** Directions **
This exercise calls for the records to be returned exactly, with images removed.

═════ Input records

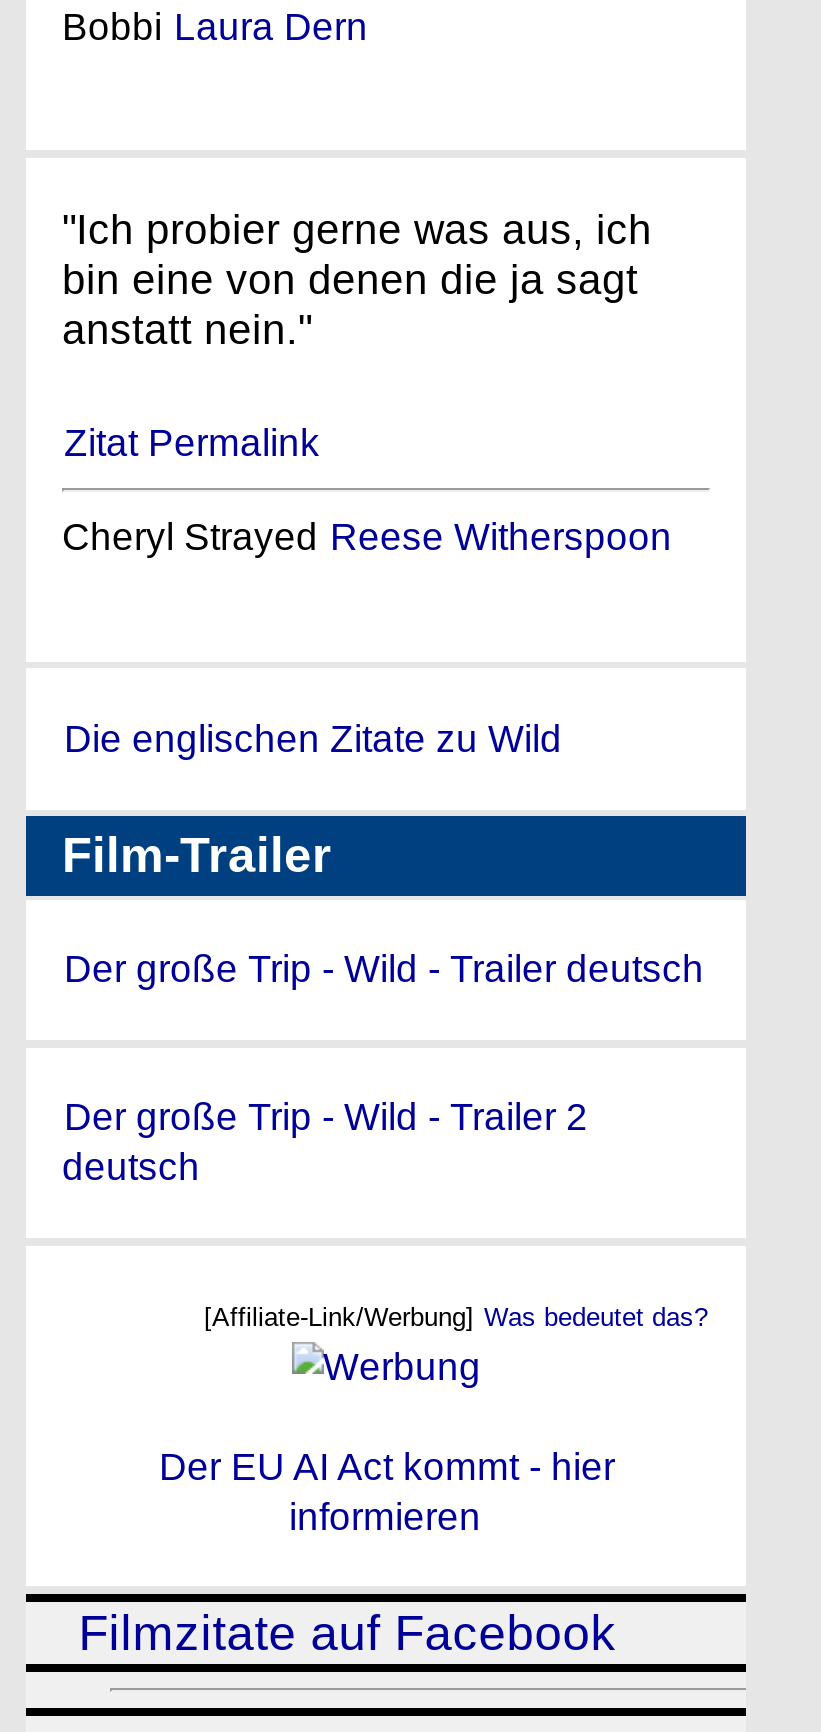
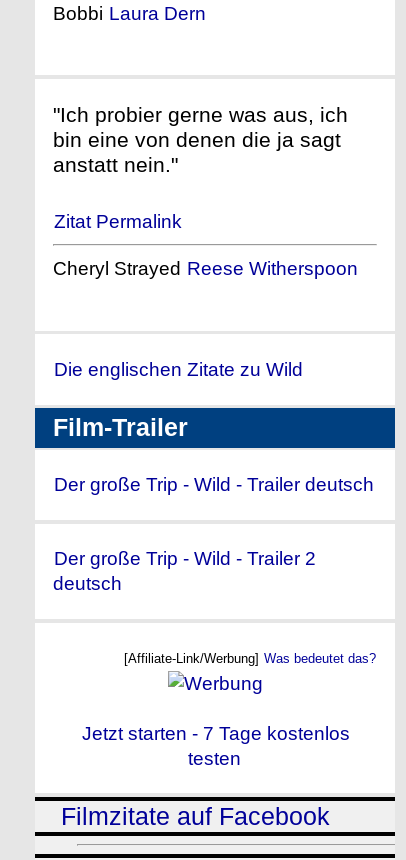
- Der EU AI Act kommt - hier
- informieren
+ Jetzt starten - 7 Tage kostenlos
+ testen
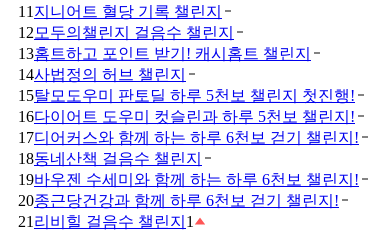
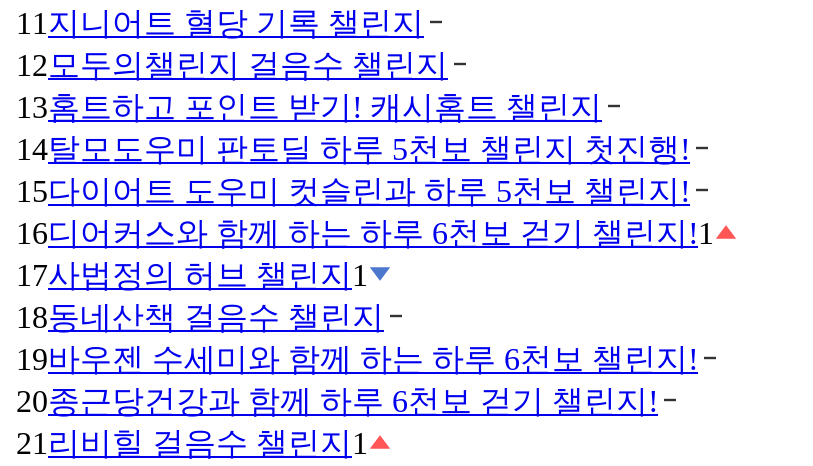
- 14사법정의 허브 챌린지
- 15 탈모도우미 판토딜 하루 5천보 챌린지 첫진행!
- 16다이어트 도우미 컷슬린과 하루 5천보 챌린지!
- 17디어커스와 함께 하는 하루 6천보 걷기 챌린지!
+ 14탈모도우미 판토딜 하루 5천보 챌린지 첫진행!
+ 15다이어트 도우미 컷슬린과 하루 5천보 챌린지!
+ 16디어커스와 함께 하는 하루 6천보 걷기 챌린지! 1
+ 17사법정의 허브 챌린지 1
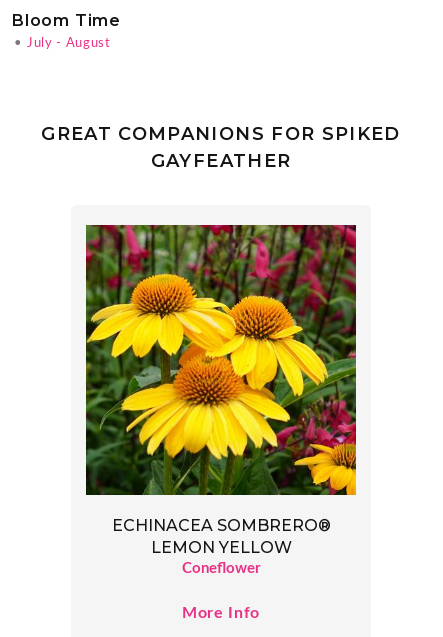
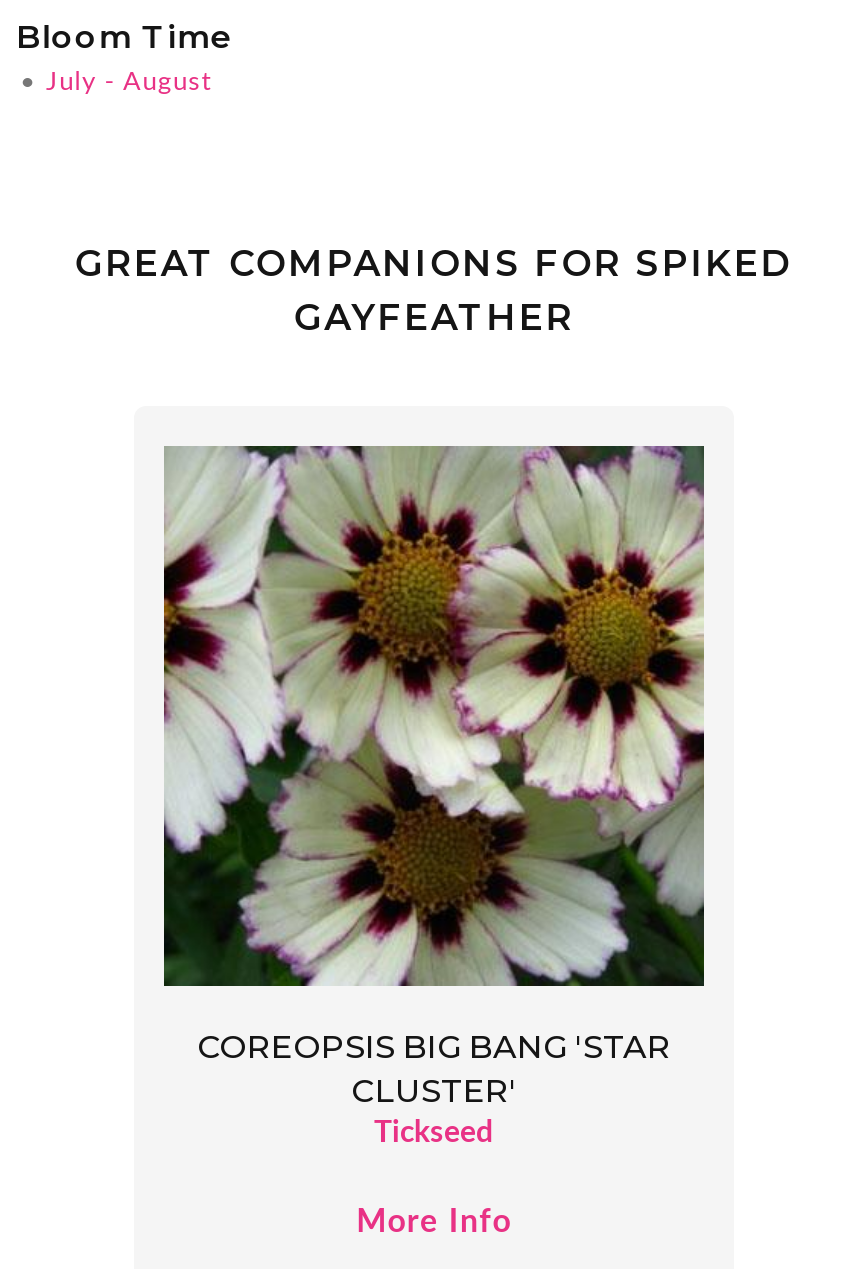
- [image]
- ECHINACEA SOMBRERO®
- LEMON YELLOW
- Coneflower
+ [image]
+ COREOPSIS BIG BANG 'STAR
+ CLUSTER'
+ Tickseed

══════════

** Response for this exercise **
- Der EU AI Act kommt - hier
- informieren
+ Jetzt starten - 7 Tage kostenlos
+ testen
- 14사법정의 허브 챌린지
- 15 탈모도우미 판토딜 하루 5천보 챌린지 첫진행!
- 16다이어트 도우미 컷슬린과 하루 5천보 챌린지!
- 17디어커스와 함께 하는 하루 6천보 걷기 챌린지!
+ 14탈모도우미 판토딜 하루 5천보 챌린지 첫진행!
+ 15다이어트 도우미 컷슬린과 하루 5천보 챌린지!
+ 16디어커스와 함께 하는 하루 6천보 걷기 챌린지! 1
+ 17사법정의 허브 챌린지 1
- [image]
- ECHINACEA SOMBRERO®
- LEMON YELLOW
- Coneflower
+ [image]
+ COREOPSIS BIG BANG 'STAR
+ CLUSTER'
+ Tickseed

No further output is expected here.